Training with custom components through HTTP API

I’m trying to use the custom sentiment analysis component, but I want to do it through the HTTP API. This means I have to put my configuration in the same file as my data, but since my pipeline has custom components :

{
 "language": "en",
 "pipeline": {
   "name": "nlp_spacy" ,                 
   "name": "tokenizer_spacy"     ,        
   "name": "sentiment.SentimentAnalyzer"  ,
   "name": "ner_crf"           ,          
   "name": "intent_featurizer_spacy"     ,
   "name": "intent_classifier_sklearn"  ,
 },
 "data": {
   "rasa_nlu_data": {
     "common_examples": [ //data ],
     "regex_features": [],
     "lookup_tables": [],
     "entity_synonyms": []
   }
 }
}

I have duplicate keys in my json file (the name keys). How do I correct this?

Hi nadabou!

I think the pipeline takes an array of objects. Rasa knows to initialize components via the order in which they’re specified in the array. If you specify your model config in a config.yml file and then pass the file to rasa (python -m rasa_nlu.train -c config/nlu_config.yml --data location/to/data.json), a metadata.json file will be created with the proper pipeline array!

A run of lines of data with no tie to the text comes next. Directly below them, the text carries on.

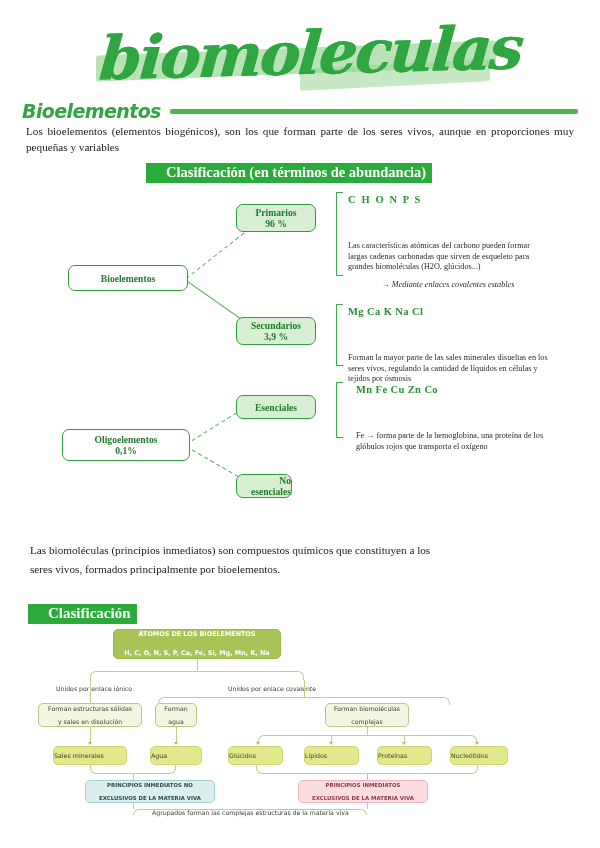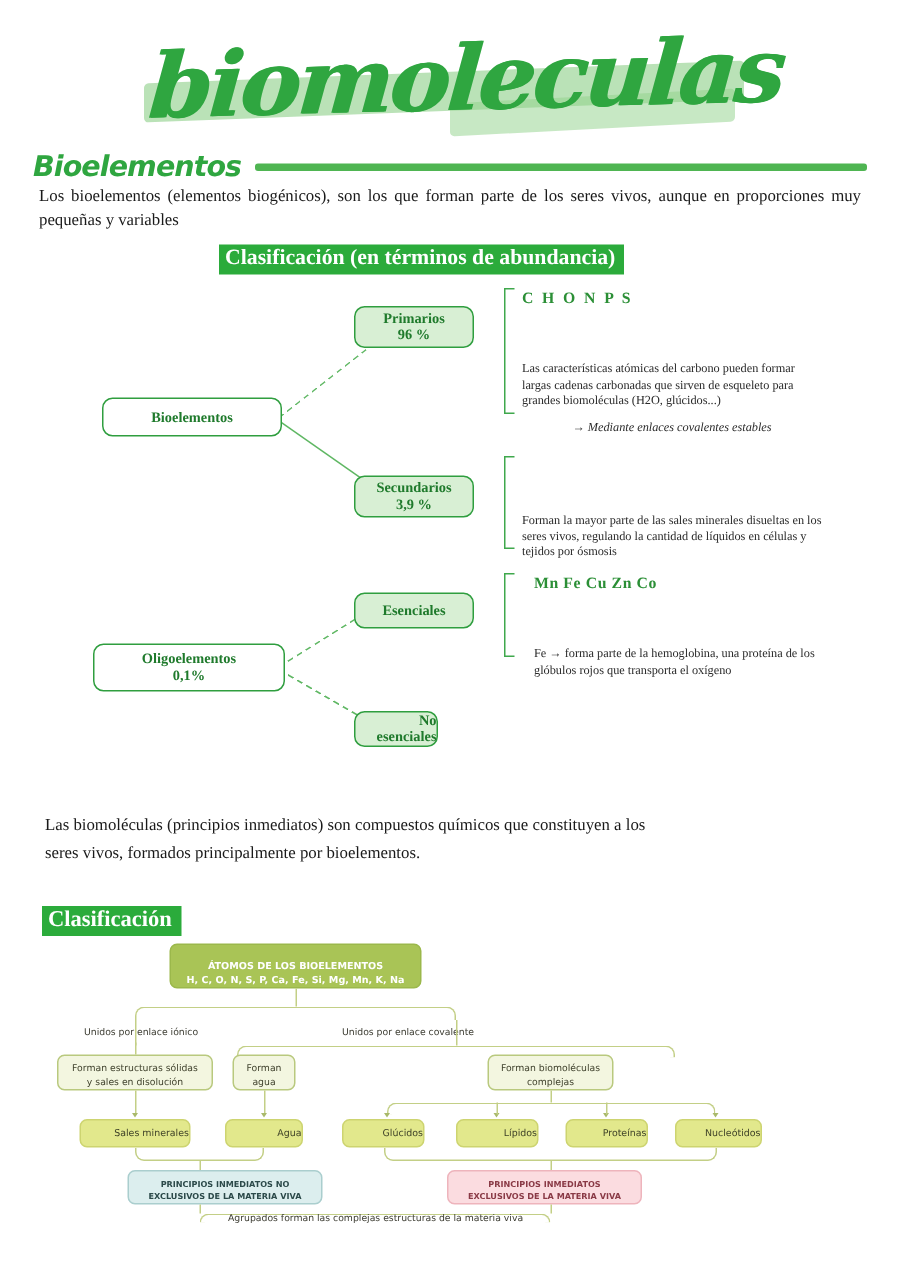--- a/index.html
+++ b/index.html
@@ -63,21 +63,21 @@
   .para.j { text-align: justify; }
   .hl { color: #2e9e3c; font-weight: 700; }
 
   
   .banner {
     position: absolute;
     background: #2bab3b;
     color: #ffffff;
     font-family: "Liberation Serif", serif;
     font-weight: 700;
-    padding: 1px 6px 2px 4px;
+    padding: 1px 6px 2px 20px;
     white-space: nowrap;
   }
   #banner-abundancia { font-size: 14.5px; }
   #banner-clasificacion { font-size: 15px; }
 
   
   .t1 { position: absolute; left: 0; top: 186px; width: 600px; height: 320px; }
   .nodebox {
     position: absolute;
     border: 1.6px solid #2f9e3f;
@@ -122,21 +122,21 @@
     font-size: 8.2px; line-height: 10.6px; color: #2a2a2a;
     font-style: italic; margin-top: 7px; text-align: center;
   }
 
   
   .t2 { position: absolute; left: 0; top: 625px; width: 600px; height: 215px; }
   .fbox {
     position: absolute;
     border: 1px solid #b9c97e;
     border-radius: 5px;
-    display: flex; align-items: center; justify-content: flex-end;
+    display: flex; align-items: center; justify-content: space-between;
     text-align: center;
     font-family: "DejaVu Sans", sans-serif;
     line-height: 9px;
   }
   .fbox.olive { background: #a9c456; border-color:#9bb84b; color: #ffffff; font-weight: 700; font-size: 6.4px; }
   .fbox.pale  { background: #f3f6e0; color: #41432e; font-size: 6.2px; }
   .fbox.lime  { background: #e2e88c; border-color:#cdd470; color:#3e4127; font-size: 6.3px; }
   .fbox.blue  { background: #dceeee; border-color:#aacece; color:#2c4a4a; font-size: 5.4px; font-weight:700; line-height: 8px;}
   .fbox.pink  { background: #fbdce0; border-color:#eeb4bc; color:#8a3a46; font-size: 5.4px; font-weight:700; line-height: 8px;}
 
@@ -234,20 +234,21 @@
     <div class="bracket" style="left:336px; top:118px; height:62px;"></div>
     <div class="bracket" style="left:336px; top:196px; height:56px;"></div>
 
     <div class="detail" style="left:348px; top:8px;">
       <div class="dt">C H O N P S</div>
       <div class="db">Las características atómicas del carbono pueden formar largas cadenas carbonadas que sirven de esqueleto para grandes biomoléculas (H2O, glúcidos...)</div>
       <div class="darrow">→ Mediante enlaces covalentes estables</div>
     </div>
 
     <div class="detail" style="left:348px; top:120px;">
+      <div class="dt tight">Mg Ca K Na Cl</div>
       <div class="db">Forman la mayor parte de las sales minerales disueltas en los seres vivos, regulando la cantidad de líquidos en células y tejidos por ósmosis</div>
     </div>
 
     <div class="detail" style="left:356px; top:198px;">
       <div class="dt tight">Mn Fe Cu Zn Co</div>
       <div class="db">Fe → forma parte de la hemoglobina, una proteína de los glóbulos rojos que transporta el oxígeno</div>
     </div>
   </div>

Check here for details about how the pipeline works :smiley:

{
 "language": "en",
 "pipeline": [
    "nlp_spacy",                 
    "tokenizer_spacy",        
    "sentiment.SentimentAnalyzer",
    "ner_crf",          
    "intent_featurizer_spacy",
    "intent_classifier_sklearn"
  ],
 "data": {
   "rasa_nlu_data": {
     "common_examples": [ //data ],
     "regex_features": [],
     "lookup_tables": [],
     "entity_synonyms": []
   }
 }
}

I’ll try it this way, thanks!

Yes, but I’m trying to train via the HTTP API, not with the rasa command directly, that’s why I’m putting my data and config in the same JSON file.